Эрмитаж заполнялся посетителями.
Я несколько отстал от своих спутников и вдруг замер, явственно расслышав знакомый тихий, заставляющий прислушиваться голос. Остановился и заглянул в приоткрытые двери небольшой овальной аудитории.
Признаюсь, я сделал это с необъяснимым чувством неприязни, даже испуга или досады.
…За полукруглыми скамьями с пюпитрами тесно сидели слушатели и слушательницы. Слышалось шуршание бумаги и легкий скрип перьев. На белой мраморной стене с ампирным золотым бордюром чернела грифельная доска. N стоял вполоборота к доске — я ясно видел его профиль — и твердо проводил безукоризненную прямую, концы которой были обозначены буквами «х» и «у».
Лицо профессора, как полумаска, закрывали огромные очки в металлической оправе.

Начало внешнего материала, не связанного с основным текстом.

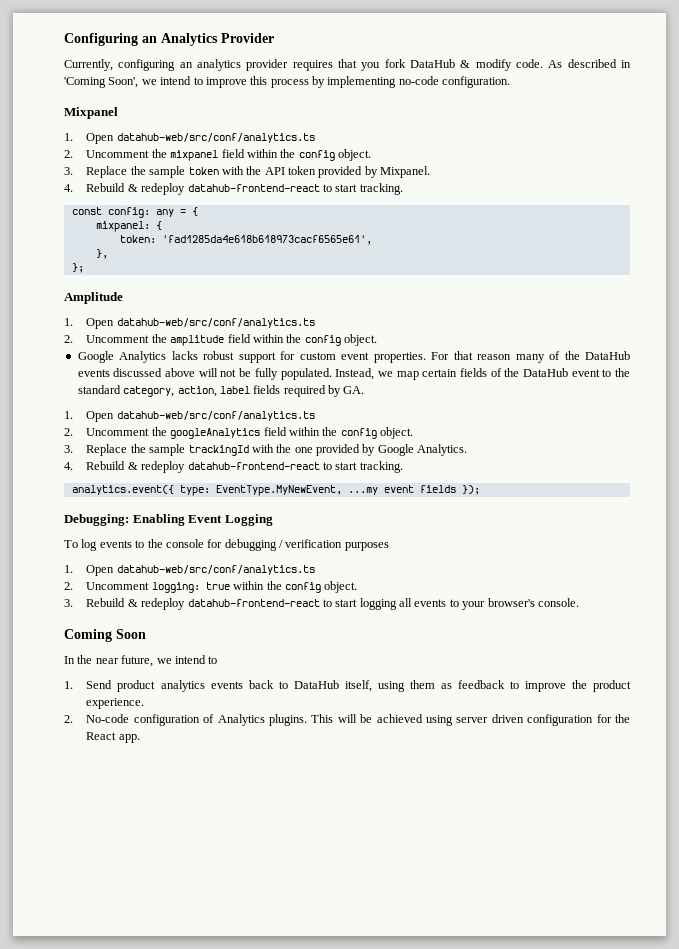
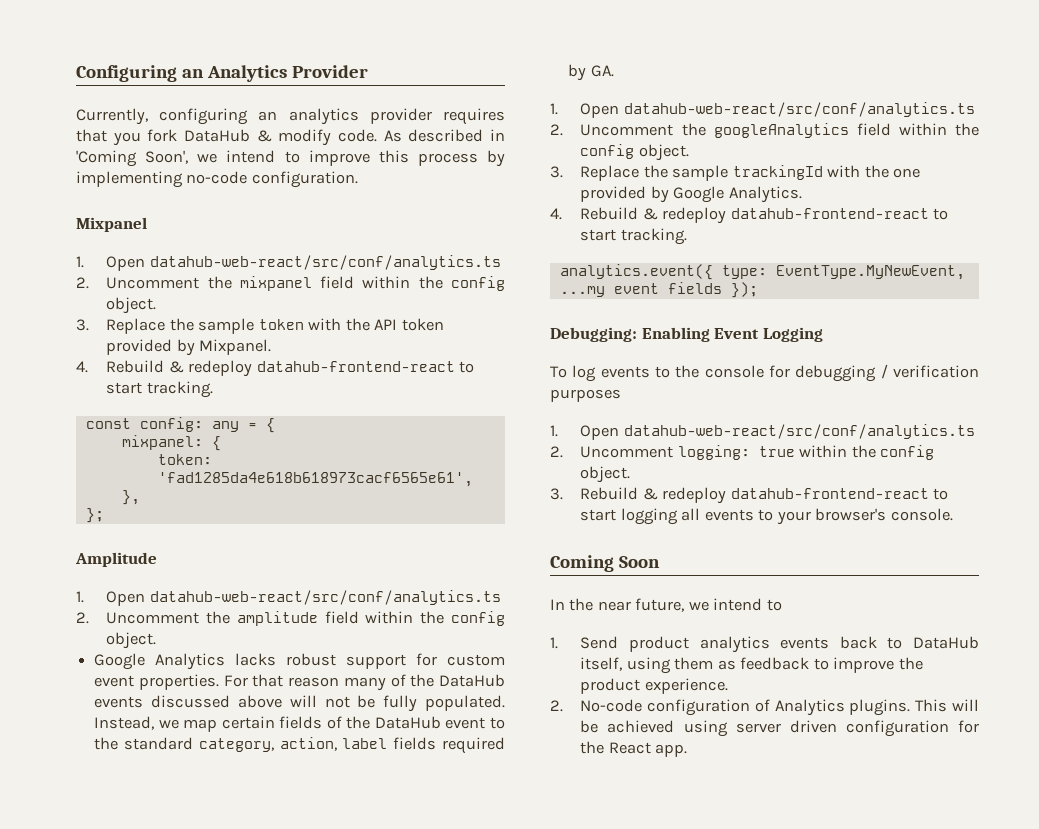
[116,133,315,143] datahub-web/src/conf/analytics.ts -> [149,255,501,270] datahub-web-react/src/conf/analytics.ts
[116,318,315,328] datahub-web/src/conf/analytics.ts -> [149,590,501,605] datahub-web-react/src/conf/analytics.ts
[116,411,315,421] datahub-web/src/conf/analytics.ts -> [623,102,975,117] datahub-web-react/src/conf/analytics.ts
[116,565,315,575] datahub-web/src/conf/analytics.ts -> [623,424,975,439] datahub-web-react/src/conf/analytics.ts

Нет, пожалуй, сейчас его не прозвали бы «Молодым Эвклидом», хотя время и отнеслось к нему сравнительно милостиво. Лицо, покрытое нездоровой бледностью от работы при искусственном свете, чуть пожелтело, и на лбу обозначились легкие морщинки. Ироническая усмешка, кривившая тонкие, чувственно красные губы, приняла резкий характер. Волосы, некогда темной волной оттенявшие высокий лоб, исчезли, и, странное дело, лоб теперь не казался высоким, а приобрел как бы некоторую скошенность и жесткую угловатость.
— По прямой х — у, — еле слышно говорил профессор, — как вы видите, располагаются точки а, б, в, г, д, е… a, b, c, d, e, f… альфа, бета, гамма… Представьте себе за каждой из означенных точек изученных нами великих деятелей искусств, появление которых в мире, равно как и их величие, определяется функциональной зависимостью, выраженной прямой х — у…
«Выраженной прямой х — у…» — старательно записывали студенты и студентки, перенося чертеж в тетради и время от времени сверяя его с оригиналом.
…Овал лица N оставался округлым, но в нем явственнее обозначился как бы остов, или, если выразиться прямее, очертания черепа.
И речь его стала суше, обнаженнее.
— …А эти бесчисленные точки а', б', в', г', д'… a', b', c', d', e', f'… альфа', бета', гамма',— говорил N. быстрыми ударами мелка покрывая поверхность доски белыми пятнышками. — Если обозначить ими так называемых деятелей так называемого искусства, которые тоже разновременно существовали, или, вернее, как бы существовали, находятся, как вы видите вне прямой х — у, изображающей нужную нам функциональную зависимость, и потому к подлинным деятелям подлинного искусства быть причислены не могут.